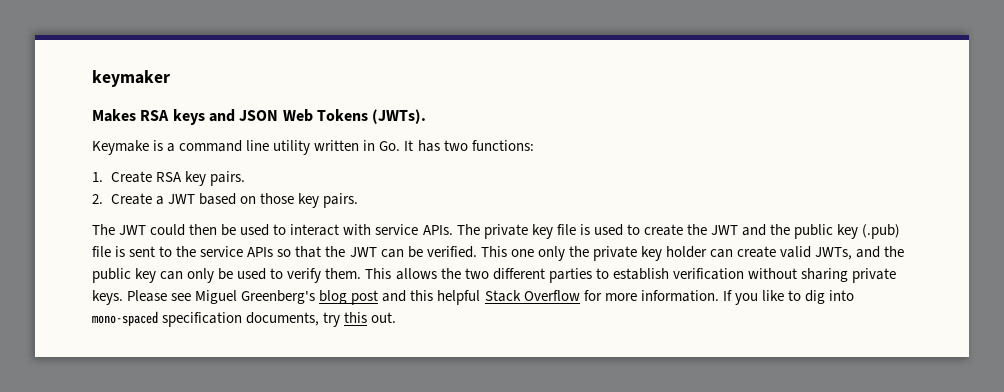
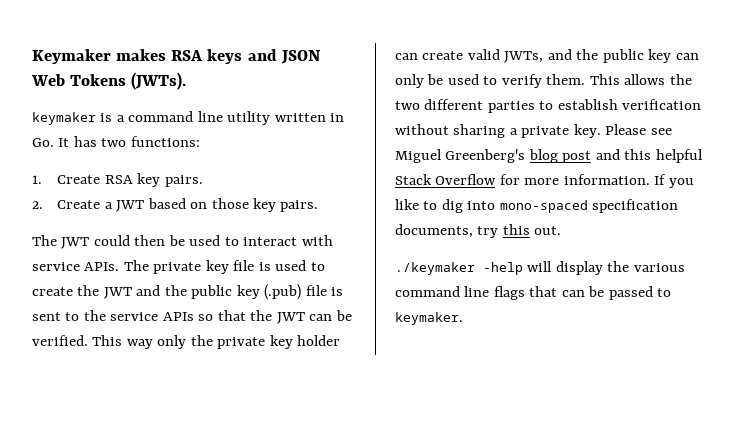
[92,70,170,87] [92,109,136,122] keymaker // Makes -> [32,49,167,64] Keymaker makes
[92,140,149,155] Keymake -> [32,112,96,125] keymaker
[510,249,534,257] one -> [126,339,153,349] way
[851,268,896,283] [92,290,123,305] private keys. -> [509,124,601,138] a private key.
(397, 317) none -> [395,261,685,275] [395,286,672,300] [395,312,463,325] // ./keymaker -help will display the various command line flags that can be passed to keymaker.

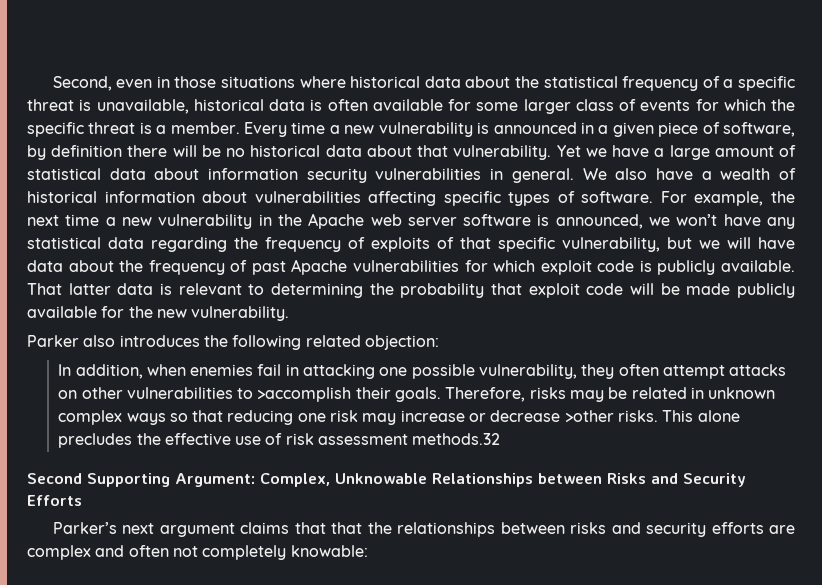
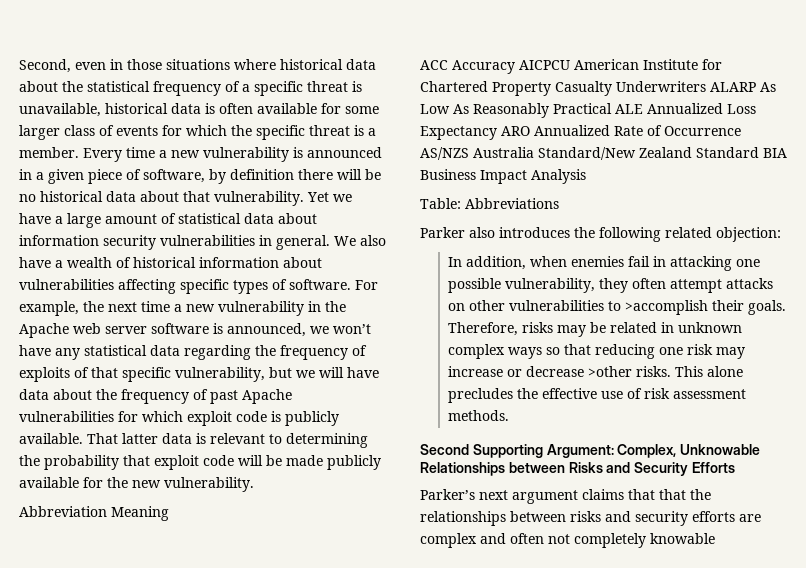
(290, 313) none -> [19,506,169,521] [420,59,722,74] [420,81,776,96] [420,103,756,118] [420,125,741,140] [420,147,787,160] [420,169,586,184] [420,198,559,209] // Abbreviation Meaning // ACC Accuracy AICPCU American Institute for Chartered Property Casualty Underwriters ALARP As Low As Reasonably Practical ALE Annualized Loss Expectancy ARO Annualized Rate of Occurrence AS/NZS Australia Standard/New Zealand Standard BIA Business Impact Analysis // Table: Abbreviations
[412,433,501,445] methods.32 -> [447,410,509,421] methods.
[290,545,368,557] knowable: -> [650,533,715,544] knowable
•••
◆ What the task requires ◆
Only the lines from the start of the records to the line with "(397, 317) none" belong in the copy. Print them exactly, minus pictures.

◆ Exercise output ◆
[92,70,170,87] [92,109,136,122] keymaker // Makes -> [32,49,167,64] Keymaker makes
[92,140,149,155] Keymake -> [32,112,96,125] keymaker
[510,249,534,257] one -> [126,339,153,349] way
[851,268,896,283] [92,290,123,305] private keys. -> [509,124,601,138] a private key.
(397, 317) none -> [395,261,685,275] [395,286,672,300] [395,312,463,325] // ./keymaker -help will display the various command line flags that can be passed to keymaker.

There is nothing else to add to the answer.